## [PROBLEM TO SOLVE]
What you return must be every line from the beginning of the data through the line holding "tax: 6.5% = 101.90 -> 6.5% = 126.08", unchanged.

####

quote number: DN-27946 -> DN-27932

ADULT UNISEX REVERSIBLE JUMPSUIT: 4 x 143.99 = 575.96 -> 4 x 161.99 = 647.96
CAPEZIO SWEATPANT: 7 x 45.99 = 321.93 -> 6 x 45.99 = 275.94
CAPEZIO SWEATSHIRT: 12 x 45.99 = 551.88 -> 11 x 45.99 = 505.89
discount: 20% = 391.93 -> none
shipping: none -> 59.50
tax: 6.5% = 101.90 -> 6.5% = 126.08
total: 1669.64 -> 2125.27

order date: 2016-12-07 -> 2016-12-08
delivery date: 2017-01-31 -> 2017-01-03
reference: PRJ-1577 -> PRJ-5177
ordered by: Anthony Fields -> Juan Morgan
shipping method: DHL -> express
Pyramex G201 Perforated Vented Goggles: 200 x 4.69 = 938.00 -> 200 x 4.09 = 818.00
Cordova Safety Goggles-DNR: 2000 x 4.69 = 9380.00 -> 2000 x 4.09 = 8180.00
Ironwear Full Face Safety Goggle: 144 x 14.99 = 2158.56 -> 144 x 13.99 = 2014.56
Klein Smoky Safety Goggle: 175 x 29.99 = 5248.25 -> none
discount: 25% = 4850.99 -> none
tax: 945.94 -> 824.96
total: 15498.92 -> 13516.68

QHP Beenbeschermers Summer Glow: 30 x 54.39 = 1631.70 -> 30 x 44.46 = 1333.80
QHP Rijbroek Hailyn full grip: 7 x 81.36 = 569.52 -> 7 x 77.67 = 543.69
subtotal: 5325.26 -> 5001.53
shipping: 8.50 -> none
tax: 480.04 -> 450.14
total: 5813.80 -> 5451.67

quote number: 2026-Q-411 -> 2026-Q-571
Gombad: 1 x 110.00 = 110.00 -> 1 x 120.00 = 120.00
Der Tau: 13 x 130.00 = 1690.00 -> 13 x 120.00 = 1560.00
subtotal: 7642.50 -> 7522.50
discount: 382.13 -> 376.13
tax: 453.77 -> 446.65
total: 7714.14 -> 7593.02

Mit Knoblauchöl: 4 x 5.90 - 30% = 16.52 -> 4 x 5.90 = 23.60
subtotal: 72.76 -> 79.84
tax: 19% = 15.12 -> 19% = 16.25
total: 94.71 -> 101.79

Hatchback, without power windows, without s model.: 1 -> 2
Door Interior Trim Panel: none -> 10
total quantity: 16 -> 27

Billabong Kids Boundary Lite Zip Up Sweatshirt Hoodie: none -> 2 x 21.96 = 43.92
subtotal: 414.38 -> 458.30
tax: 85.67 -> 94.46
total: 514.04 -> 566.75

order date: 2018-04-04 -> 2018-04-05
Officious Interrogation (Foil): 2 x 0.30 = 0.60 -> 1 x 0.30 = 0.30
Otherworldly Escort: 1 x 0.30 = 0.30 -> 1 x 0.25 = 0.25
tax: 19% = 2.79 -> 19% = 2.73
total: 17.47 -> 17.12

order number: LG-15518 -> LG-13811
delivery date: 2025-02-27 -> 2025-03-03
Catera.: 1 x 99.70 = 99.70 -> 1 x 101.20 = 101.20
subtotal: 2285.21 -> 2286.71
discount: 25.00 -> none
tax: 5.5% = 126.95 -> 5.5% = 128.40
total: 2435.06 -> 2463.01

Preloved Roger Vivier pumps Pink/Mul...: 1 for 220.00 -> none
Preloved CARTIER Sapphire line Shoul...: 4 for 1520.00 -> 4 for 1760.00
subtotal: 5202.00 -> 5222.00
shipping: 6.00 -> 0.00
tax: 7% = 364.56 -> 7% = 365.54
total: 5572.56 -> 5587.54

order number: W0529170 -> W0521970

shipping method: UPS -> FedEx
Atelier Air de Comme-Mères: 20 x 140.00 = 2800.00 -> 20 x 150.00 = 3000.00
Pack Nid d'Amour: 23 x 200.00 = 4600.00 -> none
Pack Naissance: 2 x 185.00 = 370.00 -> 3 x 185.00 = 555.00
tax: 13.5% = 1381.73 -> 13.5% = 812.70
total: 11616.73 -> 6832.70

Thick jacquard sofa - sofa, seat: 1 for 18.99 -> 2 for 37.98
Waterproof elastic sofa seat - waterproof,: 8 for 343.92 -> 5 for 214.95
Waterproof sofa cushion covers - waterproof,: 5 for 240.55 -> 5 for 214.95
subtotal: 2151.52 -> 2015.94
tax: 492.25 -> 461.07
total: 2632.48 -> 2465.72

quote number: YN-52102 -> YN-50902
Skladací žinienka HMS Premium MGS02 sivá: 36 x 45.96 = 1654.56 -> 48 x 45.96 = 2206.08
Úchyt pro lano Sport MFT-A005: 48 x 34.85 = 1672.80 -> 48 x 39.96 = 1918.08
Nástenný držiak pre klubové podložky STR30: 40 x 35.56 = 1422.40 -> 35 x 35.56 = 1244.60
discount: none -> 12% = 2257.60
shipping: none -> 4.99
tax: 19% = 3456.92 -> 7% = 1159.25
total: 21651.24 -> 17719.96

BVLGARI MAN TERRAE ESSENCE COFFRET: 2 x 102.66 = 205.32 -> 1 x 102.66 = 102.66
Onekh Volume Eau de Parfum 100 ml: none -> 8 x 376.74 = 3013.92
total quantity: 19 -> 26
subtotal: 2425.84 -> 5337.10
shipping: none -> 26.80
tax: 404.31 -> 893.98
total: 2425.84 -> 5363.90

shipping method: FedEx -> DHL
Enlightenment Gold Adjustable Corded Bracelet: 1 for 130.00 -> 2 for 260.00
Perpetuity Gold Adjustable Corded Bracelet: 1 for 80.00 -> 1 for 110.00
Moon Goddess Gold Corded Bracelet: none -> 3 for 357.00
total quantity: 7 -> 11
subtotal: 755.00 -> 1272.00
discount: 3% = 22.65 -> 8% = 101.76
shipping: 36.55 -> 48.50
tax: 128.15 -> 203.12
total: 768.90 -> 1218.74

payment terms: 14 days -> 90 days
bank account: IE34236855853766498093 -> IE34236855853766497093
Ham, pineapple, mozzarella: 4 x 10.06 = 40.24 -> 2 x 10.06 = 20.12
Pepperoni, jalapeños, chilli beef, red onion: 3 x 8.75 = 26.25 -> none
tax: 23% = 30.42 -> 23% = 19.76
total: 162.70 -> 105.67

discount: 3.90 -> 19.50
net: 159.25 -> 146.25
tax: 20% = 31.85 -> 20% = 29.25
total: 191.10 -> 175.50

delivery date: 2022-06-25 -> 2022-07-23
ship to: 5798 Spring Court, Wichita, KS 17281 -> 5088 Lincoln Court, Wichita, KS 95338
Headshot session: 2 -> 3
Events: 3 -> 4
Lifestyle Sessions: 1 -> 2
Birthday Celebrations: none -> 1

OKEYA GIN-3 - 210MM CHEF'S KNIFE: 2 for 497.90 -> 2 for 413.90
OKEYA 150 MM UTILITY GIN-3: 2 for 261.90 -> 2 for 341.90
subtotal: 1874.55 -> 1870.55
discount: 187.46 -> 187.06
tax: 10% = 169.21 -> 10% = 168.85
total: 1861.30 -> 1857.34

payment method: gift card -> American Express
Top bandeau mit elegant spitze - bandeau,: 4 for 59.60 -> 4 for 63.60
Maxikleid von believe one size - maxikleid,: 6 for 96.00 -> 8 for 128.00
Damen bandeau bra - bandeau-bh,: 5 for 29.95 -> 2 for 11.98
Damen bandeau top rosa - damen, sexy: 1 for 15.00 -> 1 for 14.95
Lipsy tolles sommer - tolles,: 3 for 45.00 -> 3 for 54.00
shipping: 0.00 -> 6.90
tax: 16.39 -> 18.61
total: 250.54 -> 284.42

####

## [RESPONSE FOR THIS EXERCISE]
quote number: DN-27946 -> DN-27932

ADULT UNISEX REVERSIBLE JUMPSUIT: 4 x 143.99 = 575.96 -> 4 x 161.99 = 647.96
CAPEZIO SWEATPANT: 7 x 45.99 = 321.93 -> 6 x 45.99 = 275.94
CAPEZIO SWEATSHIRT: 12 x 45.99 = 551.88 -> 11 x 45.99 = 505.89
discount: 20% = 391.93 -> none
shipping: none -> 59.50
tax: 6.5% = 101.90 -> 6.5% = 126.08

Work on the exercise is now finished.